We have a kitten now. Caleigh named him Diesel. I've been playing with him for the past few days. And let me tell you, he is a-dorable. He was living underneath the shed in the backyard with his brother. But now we have one and not the other. Hopefully that will soon be remedied.
Tuesday, November 23, 2010
Therapist.
My family doesn't believe in global warming. They don't believe in going green. They despise the new health care policy. They cannot stand Obama. And they really dislike it when people prove them wrong. Also, they hate therapists. Why? I have no idea. But they do. Even the religious one's who try to encourage spending money on the church. They have always hated it, and I suspect they always will. Not once, have they ever shown interest in changing their minds. My dad has been really torn up about my mental health lately. Which I can understand... he's my dad, I am his flesh and blood. He's been trying really hard lately to get me to talk to someone. But somehow that only makes me feel like he thinks there is something wrong with me...
Thursday, November 18, 2010
i can't do this anymore... i can't keep strapping myself to people and pretend that they love me too. my friendships are falling apart at the seams, and i'm the only one who seems to notice. or that wants to fix it. my family dynamic is a joke. has been for years. my mental health is being sustained by gluten free fruit snacks and occasional trips for coffee.
i'm a mess tonight and everyone i tried to reach out to. everyone i tried to call... didn't answer. or just didn't care. i don't know, you pick.
tonight, i waited by the phone for 3 hours because i needed to hear someone tell me that they loved me. i needed that. and no one did. not until it was too late... and now i don't believe you.
Tuesday, November 9, 2010
i'm lost
It used to be, that when I was not blogging on a regular basis, I would be writing in my notebooks. When I was not writing in my notebooks, I was blogging. It seems as if, I have lost whatever part of me that was motivated towards those tasks. It is almost as if, I have lost the desire to speak. This is troublesome, for me at least. Perhaps this does not bother you at all. That is probably where the issue comes about. I used to believe that I was writing to a whole sea of people who would be affected by what I had to say. If you have read any of my posts, that idea is ludicrous. I write nonsense.

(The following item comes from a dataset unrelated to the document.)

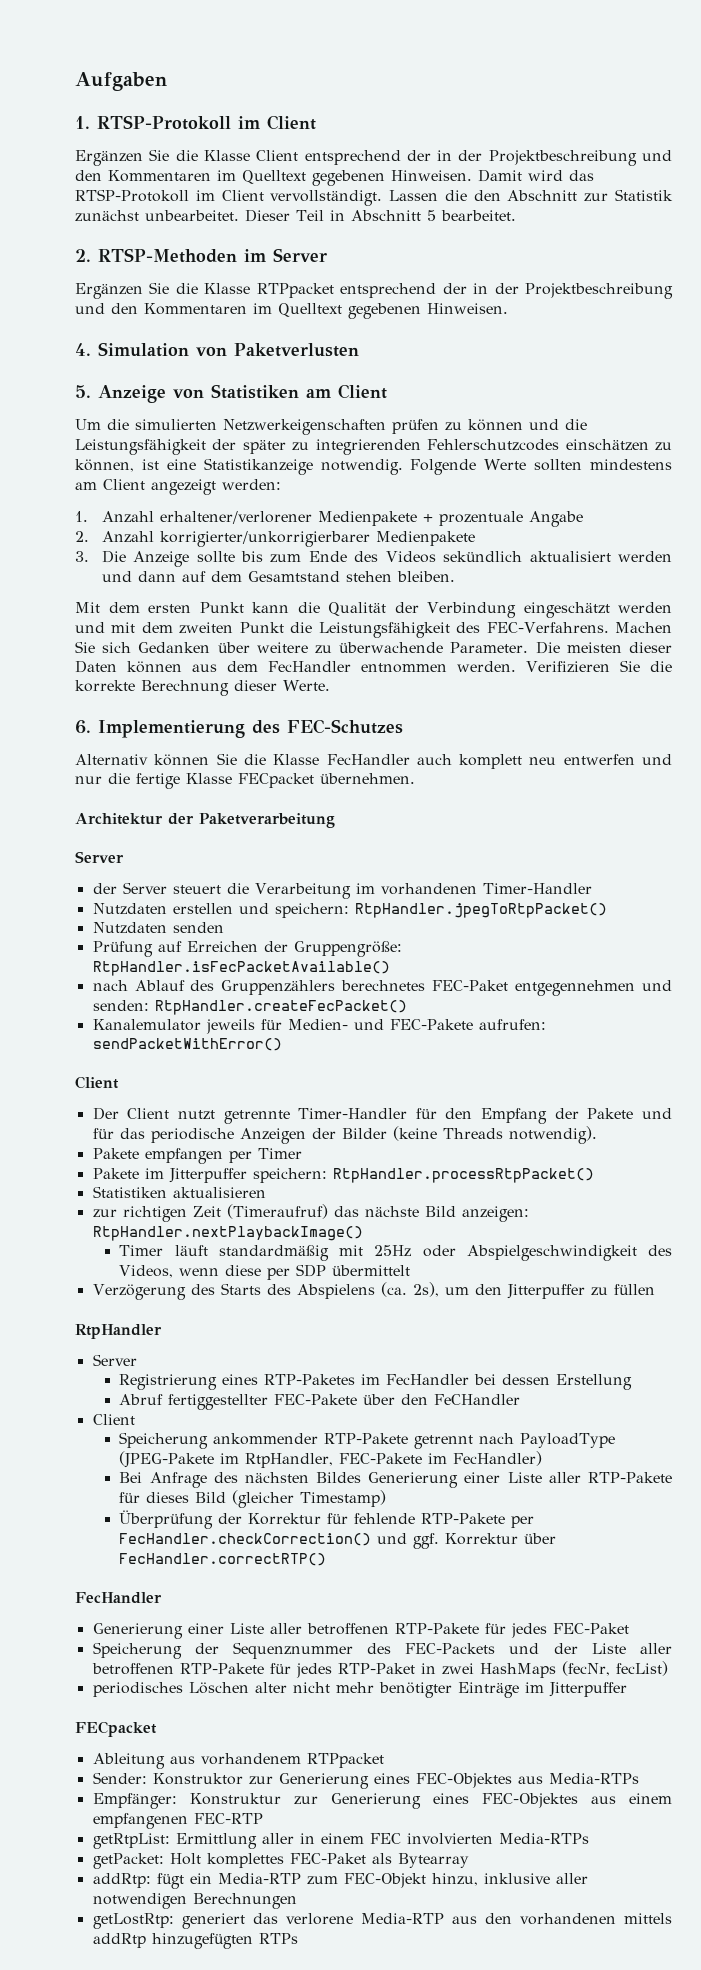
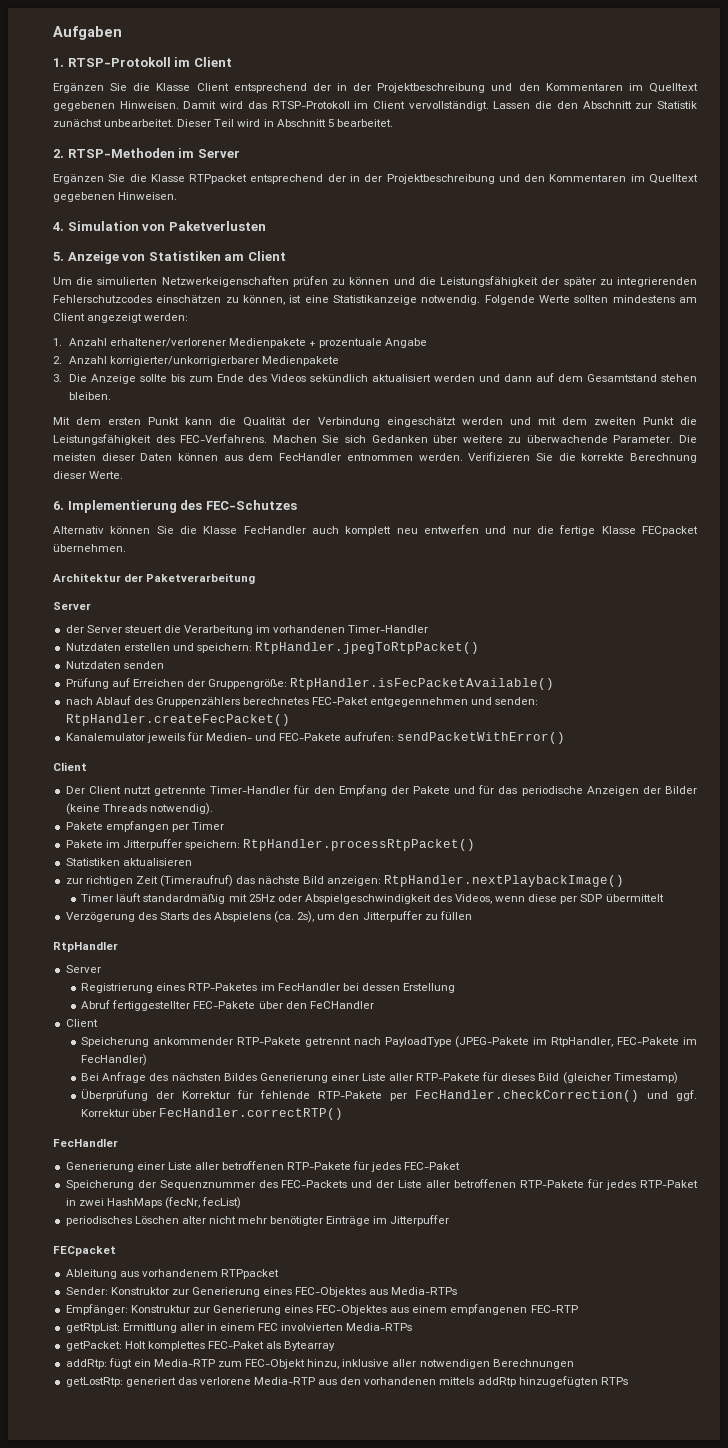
(324, 215) none -> [237,119,261,127] wird

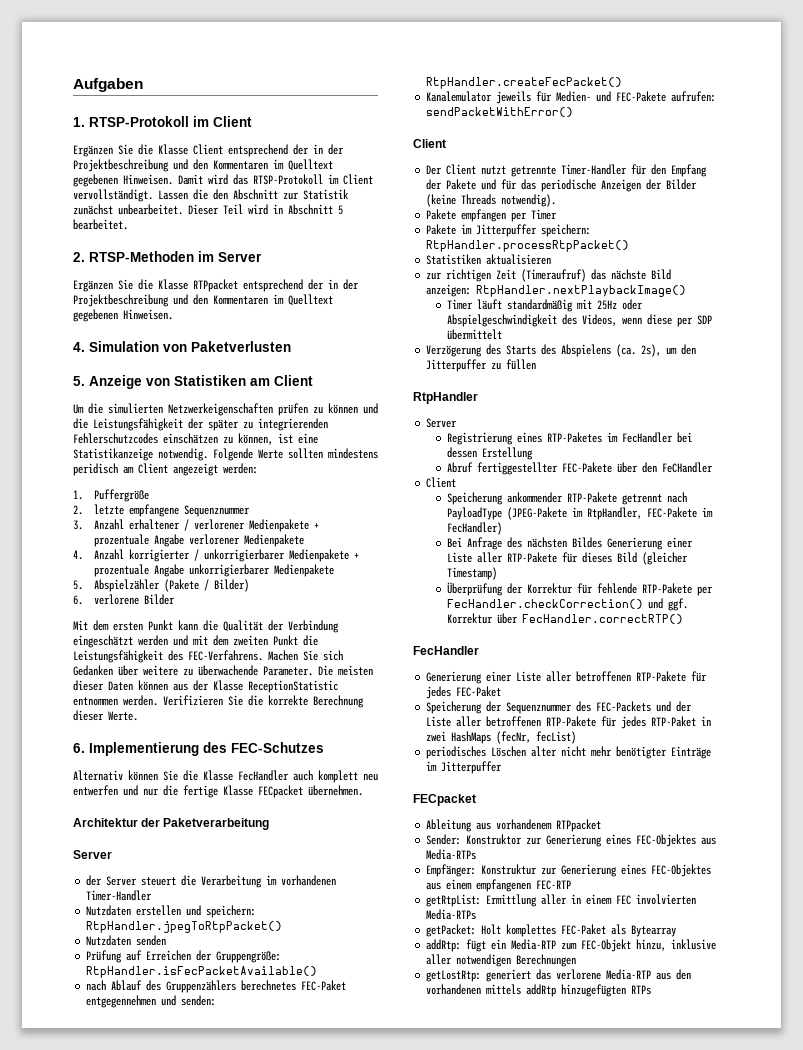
(675, 299) none -> [73,463,118,476] peridisch
[68,338,428,348] [53,356,339,366] [53,373,697,384] [68,392,111,400] Anzahl erhaltener/verlorener Medienpakete + prozentuale Angabe // 2. Anzahl korrigierter/unkorrigierbarer Medienpakete // 3. Die Anzeige sollte bis zum Ende des Videos sekündlich aktualisiert werden und dann auf dem Gesamtstand stehen bleiben. -> [93,489,149,502] [73,504,250,517] [73,519,319,532] [93,534,304,547] [73,549,359,562] [93,564,334,577] [73,579,249,592] [73,594,175,605] Puffergröße // 2. letzte empfangene Sequenznummer // 3. Anzahl erhaltener / verlorener Medienpakete + prozentuale Angabe verlorener Medienpakete // 4. Anzahl korrigierter / unkorrigierbarer Medienpakete + prozentuale Angabe unkorrigierbarer Medienpakete // 5. Abspielzähler (Pakete / Bilder) // 6. verlorene Bilder
[248,453,342,461] dem FecHandler -> [193,680,338,693] der Klasse ReceptionStatistic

If you were to ask me right now, if I was happy with my life, I would say, "It's complicated". I do not believe I would feel completely honest saying either "yes" or "no". My life is kind of a mess at the moment. I am continuing an education that I feel is worthless, but I am too scared to discontinue it for fear of what that would mean. I am jealous that my friends get to live together at their colleges, and remain living in the dorm setting of our high school years. I spend half of my days at home, and the other half visiting Peter. I'm not sure I feel really "at home" at either location. Where am I supposed to fit?
That's it, maybe I don't feel like i fit anywhere. Sometimes I ask myself those questions like "where is my life headed" or "how will I have grown in ten years". Ultimately I end up getting myself upset because I can't answer them. What am I doing with myself now? I spend days writing papers for classes that I can't stand. I eat like a madwoman because I'm not sure how else to deal with the stress. I end up hating myself because I can't be like everyone else. How much longer can I function like this?
Sometimes I'm alright. Sometimes I'm not. Sometimes I end up bursting into tears for no apparent reason. Which is kind of how I feel right now. Maybe getting rid of all the negative energy will cleanse my spirit and free my mind. No, but it's a nice thought.
Today, my dad went to the E.R. He had chest pain. He's been there for a while now. They've run some tests, but they don't know what's wrong. It's not his heart, and it's not his lungs. Tomorrow they're doing a stress test and god knows what else... and I'm scared. It's either serious, or it isn't. The only thing is, I won't know which one for a while. I keep thinking about all of the things that could go wrong... How terrible it would be if something unspeakable happened. My family would fall apart. He's the glue. If he's gone, I won't stay.